Simply titled Paterno the biography of former Penn State football coach Joe Paterno hit store shelves Tuesday.
Joe Posnanski’s book follows Paterno in the months leading up to and after the Jerry Sandusky Scandal led to Paterno's firing.
NBC10 purchased a copy of the book at Target in Bala Cynwyd Tuesday afternoon. It wasn’t as easy to purchase a copy at the Penn State campus bookstore where copies of the new book sold out in just hours. How the book is received in other areas still isn't clear.
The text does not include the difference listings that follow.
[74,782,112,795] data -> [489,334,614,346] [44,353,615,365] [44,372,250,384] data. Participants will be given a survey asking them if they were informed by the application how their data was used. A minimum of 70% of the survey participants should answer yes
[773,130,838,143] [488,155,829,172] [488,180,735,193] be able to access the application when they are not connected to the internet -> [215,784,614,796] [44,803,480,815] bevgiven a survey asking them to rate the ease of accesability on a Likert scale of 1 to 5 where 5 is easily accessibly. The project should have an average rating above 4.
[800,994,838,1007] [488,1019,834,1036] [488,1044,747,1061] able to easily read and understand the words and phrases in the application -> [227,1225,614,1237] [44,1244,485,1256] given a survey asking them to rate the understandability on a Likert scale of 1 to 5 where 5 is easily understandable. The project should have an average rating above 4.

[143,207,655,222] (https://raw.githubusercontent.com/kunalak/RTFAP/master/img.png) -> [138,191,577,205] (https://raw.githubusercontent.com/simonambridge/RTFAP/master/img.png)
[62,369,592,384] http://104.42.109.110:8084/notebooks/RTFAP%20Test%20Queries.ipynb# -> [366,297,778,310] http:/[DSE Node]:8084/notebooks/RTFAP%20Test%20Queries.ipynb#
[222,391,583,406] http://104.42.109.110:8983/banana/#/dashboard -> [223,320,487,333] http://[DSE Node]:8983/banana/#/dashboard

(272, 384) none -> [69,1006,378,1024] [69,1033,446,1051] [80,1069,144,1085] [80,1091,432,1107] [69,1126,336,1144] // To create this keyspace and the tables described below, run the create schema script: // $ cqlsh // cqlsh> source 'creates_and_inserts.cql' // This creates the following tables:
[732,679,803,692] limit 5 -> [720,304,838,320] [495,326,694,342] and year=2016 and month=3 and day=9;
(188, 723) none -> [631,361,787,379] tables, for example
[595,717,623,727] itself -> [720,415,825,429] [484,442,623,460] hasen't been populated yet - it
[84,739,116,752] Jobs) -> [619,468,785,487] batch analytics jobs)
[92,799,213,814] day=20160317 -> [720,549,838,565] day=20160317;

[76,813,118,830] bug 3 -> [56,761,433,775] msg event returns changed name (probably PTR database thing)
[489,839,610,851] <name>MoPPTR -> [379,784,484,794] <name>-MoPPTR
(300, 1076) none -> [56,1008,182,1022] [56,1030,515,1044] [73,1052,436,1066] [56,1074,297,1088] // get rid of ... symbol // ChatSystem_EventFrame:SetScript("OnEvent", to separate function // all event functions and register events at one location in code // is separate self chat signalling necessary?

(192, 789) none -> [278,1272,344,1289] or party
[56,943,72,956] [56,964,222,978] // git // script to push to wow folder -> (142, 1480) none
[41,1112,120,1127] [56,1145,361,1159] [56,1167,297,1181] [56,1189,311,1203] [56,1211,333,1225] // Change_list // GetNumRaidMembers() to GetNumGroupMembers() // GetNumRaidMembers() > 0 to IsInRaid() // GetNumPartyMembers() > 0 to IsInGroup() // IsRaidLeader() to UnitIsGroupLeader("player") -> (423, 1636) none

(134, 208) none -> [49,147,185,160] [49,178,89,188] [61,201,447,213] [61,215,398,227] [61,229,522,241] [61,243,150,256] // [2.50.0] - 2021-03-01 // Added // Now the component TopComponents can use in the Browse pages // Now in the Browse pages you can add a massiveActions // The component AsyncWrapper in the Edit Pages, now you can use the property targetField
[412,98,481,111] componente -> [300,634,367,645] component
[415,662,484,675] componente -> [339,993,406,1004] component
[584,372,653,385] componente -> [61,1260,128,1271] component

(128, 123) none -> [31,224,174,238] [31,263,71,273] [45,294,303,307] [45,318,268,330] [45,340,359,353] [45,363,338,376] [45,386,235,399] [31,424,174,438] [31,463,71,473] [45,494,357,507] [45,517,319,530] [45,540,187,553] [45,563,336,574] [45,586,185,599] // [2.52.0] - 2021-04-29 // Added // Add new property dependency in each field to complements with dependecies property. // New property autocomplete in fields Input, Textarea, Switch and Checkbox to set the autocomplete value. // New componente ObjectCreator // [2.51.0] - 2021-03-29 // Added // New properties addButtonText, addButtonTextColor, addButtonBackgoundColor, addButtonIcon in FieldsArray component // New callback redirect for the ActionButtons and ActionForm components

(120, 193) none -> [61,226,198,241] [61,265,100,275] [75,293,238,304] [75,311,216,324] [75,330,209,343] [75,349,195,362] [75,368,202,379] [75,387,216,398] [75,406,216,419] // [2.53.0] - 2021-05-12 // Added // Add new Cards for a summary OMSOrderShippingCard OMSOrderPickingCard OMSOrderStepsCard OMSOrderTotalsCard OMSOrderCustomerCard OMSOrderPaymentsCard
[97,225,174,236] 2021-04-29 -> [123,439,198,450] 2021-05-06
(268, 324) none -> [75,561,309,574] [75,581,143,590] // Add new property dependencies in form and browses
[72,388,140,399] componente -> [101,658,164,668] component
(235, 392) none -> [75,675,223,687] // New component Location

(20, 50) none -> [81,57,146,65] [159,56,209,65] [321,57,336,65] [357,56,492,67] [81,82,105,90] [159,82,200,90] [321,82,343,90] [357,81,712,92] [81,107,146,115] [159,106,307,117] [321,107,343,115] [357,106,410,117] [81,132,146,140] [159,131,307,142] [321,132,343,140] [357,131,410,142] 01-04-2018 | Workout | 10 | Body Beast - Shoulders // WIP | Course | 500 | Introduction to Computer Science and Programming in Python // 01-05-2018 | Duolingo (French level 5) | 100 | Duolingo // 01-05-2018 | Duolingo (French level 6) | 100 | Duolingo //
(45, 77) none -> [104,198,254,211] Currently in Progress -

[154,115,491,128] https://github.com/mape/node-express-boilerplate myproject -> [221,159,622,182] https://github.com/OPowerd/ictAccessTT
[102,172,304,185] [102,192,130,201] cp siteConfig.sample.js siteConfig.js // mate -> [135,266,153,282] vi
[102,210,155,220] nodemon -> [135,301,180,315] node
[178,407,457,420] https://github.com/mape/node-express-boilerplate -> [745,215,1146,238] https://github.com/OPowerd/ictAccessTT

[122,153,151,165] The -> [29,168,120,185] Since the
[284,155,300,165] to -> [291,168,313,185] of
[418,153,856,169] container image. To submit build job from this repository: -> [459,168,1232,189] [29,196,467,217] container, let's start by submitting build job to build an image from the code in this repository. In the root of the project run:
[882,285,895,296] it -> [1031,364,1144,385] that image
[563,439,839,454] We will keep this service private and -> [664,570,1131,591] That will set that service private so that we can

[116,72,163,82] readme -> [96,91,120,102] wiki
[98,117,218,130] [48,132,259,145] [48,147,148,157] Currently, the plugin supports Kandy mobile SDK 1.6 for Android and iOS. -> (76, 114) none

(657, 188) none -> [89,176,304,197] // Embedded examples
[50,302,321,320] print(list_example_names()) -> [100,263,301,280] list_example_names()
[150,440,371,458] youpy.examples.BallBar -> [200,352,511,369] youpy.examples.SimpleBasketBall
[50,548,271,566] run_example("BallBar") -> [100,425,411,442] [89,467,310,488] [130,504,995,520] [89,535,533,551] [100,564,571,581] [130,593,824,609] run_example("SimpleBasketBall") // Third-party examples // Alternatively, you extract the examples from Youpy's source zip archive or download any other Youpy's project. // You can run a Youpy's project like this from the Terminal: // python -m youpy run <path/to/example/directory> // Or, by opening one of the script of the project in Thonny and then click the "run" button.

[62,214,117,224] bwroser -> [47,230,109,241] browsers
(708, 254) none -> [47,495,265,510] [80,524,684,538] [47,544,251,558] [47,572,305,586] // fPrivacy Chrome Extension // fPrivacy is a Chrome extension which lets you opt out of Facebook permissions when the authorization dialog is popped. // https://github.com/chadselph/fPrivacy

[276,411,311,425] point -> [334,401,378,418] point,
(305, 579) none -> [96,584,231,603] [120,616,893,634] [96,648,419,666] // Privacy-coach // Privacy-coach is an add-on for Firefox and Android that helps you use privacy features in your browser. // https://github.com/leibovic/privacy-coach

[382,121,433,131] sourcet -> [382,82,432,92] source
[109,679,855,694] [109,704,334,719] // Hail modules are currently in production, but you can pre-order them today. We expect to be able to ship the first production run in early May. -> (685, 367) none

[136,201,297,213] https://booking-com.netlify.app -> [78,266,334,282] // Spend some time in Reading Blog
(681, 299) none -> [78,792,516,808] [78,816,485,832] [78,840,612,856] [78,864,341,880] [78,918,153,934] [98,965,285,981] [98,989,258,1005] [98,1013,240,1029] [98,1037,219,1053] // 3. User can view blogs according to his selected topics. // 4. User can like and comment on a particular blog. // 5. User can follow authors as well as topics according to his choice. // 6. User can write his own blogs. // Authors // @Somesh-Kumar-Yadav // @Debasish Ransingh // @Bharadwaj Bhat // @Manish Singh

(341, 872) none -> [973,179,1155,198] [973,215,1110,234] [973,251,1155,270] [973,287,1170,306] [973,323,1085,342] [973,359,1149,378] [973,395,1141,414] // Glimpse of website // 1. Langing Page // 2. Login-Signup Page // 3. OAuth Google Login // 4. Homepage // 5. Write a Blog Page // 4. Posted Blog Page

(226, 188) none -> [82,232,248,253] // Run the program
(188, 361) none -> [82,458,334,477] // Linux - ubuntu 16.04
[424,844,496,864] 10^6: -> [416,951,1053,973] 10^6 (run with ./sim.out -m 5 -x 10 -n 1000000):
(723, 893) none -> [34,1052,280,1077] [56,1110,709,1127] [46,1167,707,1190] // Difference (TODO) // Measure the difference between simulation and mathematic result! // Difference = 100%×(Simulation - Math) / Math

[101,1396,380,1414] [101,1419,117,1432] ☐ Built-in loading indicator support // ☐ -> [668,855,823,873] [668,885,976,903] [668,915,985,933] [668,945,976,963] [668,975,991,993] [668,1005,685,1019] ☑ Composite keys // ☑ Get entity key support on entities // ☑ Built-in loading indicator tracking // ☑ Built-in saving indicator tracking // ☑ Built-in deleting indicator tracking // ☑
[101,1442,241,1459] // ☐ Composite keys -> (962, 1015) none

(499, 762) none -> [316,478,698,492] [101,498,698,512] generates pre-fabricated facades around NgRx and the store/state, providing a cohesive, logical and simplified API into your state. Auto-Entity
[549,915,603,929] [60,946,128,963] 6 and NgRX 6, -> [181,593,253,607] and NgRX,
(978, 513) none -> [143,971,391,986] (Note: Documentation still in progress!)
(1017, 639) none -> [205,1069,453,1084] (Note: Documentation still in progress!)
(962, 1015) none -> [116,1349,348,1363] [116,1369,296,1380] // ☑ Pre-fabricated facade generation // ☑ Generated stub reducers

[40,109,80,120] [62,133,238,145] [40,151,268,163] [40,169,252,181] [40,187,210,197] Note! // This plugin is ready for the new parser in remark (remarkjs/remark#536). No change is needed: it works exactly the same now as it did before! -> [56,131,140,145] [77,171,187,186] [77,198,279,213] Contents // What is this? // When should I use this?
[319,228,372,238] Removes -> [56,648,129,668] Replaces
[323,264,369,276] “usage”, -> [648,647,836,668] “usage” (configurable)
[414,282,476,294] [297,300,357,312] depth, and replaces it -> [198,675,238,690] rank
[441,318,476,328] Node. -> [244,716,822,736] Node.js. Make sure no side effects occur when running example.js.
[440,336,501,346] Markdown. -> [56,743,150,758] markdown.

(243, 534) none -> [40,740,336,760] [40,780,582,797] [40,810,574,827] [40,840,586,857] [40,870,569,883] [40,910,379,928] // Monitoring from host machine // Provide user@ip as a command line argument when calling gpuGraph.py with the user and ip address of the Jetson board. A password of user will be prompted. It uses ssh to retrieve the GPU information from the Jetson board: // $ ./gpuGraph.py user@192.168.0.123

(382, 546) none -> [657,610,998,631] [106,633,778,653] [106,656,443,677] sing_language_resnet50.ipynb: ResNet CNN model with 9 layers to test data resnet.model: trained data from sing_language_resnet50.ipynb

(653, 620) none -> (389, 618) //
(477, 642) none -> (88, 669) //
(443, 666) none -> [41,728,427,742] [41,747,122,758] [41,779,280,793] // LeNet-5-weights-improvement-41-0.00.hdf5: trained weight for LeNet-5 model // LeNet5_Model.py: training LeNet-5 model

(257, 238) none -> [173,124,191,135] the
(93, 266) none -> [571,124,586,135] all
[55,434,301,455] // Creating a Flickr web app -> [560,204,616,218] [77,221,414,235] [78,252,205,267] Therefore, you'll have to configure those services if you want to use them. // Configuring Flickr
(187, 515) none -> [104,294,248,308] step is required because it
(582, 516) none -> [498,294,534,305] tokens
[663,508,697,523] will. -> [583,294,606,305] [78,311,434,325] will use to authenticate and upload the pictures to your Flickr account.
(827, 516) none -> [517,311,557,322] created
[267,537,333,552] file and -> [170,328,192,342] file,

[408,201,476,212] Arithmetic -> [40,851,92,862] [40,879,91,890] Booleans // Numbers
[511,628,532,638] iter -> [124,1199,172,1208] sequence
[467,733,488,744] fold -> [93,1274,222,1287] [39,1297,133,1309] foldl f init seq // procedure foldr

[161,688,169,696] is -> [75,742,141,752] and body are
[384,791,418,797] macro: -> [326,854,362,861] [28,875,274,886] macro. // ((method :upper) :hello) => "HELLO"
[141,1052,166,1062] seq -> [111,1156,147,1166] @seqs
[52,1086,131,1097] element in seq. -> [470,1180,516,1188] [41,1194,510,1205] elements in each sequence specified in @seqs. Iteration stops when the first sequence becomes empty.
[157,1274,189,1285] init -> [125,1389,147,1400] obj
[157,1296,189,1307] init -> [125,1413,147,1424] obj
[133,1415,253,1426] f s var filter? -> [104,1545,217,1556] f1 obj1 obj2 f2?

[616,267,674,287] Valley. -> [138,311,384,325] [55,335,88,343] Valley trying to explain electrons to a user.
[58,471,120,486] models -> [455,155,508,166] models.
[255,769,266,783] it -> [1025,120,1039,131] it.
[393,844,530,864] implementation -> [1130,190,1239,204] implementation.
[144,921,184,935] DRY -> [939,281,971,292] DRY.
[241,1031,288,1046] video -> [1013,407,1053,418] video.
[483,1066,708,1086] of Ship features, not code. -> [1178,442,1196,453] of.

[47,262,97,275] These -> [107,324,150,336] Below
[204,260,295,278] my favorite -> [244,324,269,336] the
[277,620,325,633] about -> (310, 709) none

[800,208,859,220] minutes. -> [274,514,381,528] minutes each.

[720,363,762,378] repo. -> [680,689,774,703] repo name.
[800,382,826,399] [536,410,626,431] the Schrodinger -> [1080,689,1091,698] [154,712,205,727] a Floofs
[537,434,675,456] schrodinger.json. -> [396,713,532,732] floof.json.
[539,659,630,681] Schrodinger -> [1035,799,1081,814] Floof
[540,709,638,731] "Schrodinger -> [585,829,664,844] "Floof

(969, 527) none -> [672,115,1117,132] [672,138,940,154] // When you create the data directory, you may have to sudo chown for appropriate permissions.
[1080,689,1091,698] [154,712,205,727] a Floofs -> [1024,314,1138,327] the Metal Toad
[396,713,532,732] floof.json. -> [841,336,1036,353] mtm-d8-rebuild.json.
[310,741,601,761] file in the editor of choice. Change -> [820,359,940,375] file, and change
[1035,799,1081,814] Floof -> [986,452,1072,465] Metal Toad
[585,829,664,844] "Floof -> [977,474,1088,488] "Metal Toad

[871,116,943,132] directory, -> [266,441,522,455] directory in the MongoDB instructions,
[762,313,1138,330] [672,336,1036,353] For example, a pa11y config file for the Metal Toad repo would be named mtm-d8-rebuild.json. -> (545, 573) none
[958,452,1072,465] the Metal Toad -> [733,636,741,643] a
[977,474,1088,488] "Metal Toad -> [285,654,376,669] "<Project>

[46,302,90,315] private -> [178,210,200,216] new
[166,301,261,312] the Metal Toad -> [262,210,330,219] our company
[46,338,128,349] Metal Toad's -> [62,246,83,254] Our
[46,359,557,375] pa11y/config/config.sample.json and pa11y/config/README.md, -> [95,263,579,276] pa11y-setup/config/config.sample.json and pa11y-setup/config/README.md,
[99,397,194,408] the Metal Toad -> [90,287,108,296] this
Posnanski started working on the book months before the Sandusky allegations of child-sex abuse surfaced and was given access to Paterno all the way up to his death in January.
An excerpt from Paterno:
This is the story of a man named Joe Paterno, who in his long life was called moral and immoral, decent and scheming, omniscient and a figurehead, hero and fraud, Saint Joe and the devil. A life, of course, cannot be reduced to a single word, but Joe Paterno had something bold and soaring in his personality that attracted extremes. That boldness compelled him to do remarkable and unprecedented things. That boldness also led people to say that, at the end, his failures destroyed whatever good he had done.
Posnanski claims the book gives Paterno’s point of view and reaction as decades of coaching at Penn State came to a quick end.
“I thought it was really important to put his words out there and let people decide for themselves,” Posnanski said Tuesday morning on Today.
According to the book Paterno told his son, “I didn't hear anything, why are you badgering me? What do i know about Jerry Sandusky? I've got Nebraska to think about, i can't worry about this.”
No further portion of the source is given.